Below are the records; restate word for word the lines from the first through the one containing "Chaqueta de cuero sintético con cuello", and only those.
[Recorded data — start]
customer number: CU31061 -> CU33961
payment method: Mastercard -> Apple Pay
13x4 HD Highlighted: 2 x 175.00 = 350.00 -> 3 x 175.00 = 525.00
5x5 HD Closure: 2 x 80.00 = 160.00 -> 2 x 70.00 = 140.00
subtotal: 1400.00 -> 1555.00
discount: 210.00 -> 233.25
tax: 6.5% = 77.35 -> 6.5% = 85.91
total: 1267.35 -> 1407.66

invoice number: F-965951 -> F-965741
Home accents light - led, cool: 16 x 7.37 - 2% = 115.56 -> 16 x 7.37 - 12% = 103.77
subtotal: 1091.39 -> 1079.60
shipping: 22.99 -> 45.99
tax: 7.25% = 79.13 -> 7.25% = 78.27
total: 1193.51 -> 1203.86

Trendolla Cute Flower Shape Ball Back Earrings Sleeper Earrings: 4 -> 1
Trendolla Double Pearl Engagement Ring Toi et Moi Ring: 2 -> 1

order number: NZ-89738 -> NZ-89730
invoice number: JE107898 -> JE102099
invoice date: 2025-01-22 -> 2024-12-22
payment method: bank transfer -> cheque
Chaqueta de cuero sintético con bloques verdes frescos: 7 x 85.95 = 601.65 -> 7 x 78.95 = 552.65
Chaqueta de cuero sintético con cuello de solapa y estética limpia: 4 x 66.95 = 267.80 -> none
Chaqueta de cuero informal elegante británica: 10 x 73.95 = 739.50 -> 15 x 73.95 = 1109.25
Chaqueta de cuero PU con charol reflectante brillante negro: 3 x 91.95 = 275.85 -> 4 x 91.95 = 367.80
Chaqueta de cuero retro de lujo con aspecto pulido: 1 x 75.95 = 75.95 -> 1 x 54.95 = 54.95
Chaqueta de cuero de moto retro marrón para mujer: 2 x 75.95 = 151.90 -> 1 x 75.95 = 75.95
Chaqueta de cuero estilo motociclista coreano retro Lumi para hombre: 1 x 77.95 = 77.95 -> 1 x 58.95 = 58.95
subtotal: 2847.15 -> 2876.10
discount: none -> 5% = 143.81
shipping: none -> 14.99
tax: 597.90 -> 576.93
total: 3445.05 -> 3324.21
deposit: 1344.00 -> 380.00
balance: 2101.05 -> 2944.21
[Recorded data — finish]
## Solution for this task
customer number: CU31061 -> CU33961
payment method: Mastercard -> Apple Pay
13x4 HD Highlighted: 2 x 175.00 = 350.00 -> 3 x 175.00 = 525.00
5x5 HD Closure: 2 x 80.00 = 160.00 -> 2 x 70.00 = 140.00
subtotal: 1400.00 -> 1555.00
discount: 210.00 -> 233.25
tax: 6.5% = 77.35 -> 6.5% = 85.91
total: 1267.35 -> 1407.66

invoice number: F-965951 -> F-965741
Home accents light - led, cool: 16 x 7.37 - 2% = 115.56 -> 16 x 7.37 - 12% = 103.77
subtotal: 1091.39 -> 1079.60
shipping: 22.99 -> 45.99
tax: 7.25% = 79.13 -> 7.25% = 78.27
total: 1193.51 -> 1203.86

Trendolla Cute Flower Shape Ball Back Earrings Sleeper Earrings: 4 -> 1
Trendolla Double Pearl Engagement Ring Toi et Moi Ring: 2 -> 1

order number: NZ-89738 -> NZ-89730
invoice number: JE107898 -> JE102099
invoice date: 2025-01-22 -> 2024-12-22
payment method: bank transfer -> cheque
Chaqueta de cuero sintético con bloques verdes frescos: 7 x 85.95 = 601.65 -> 7 x 78.95 = 552.65
Chaqueta de cuero sintético con cuello de solapa y estética limpia: 4 x 66.95 = 267.80 -> none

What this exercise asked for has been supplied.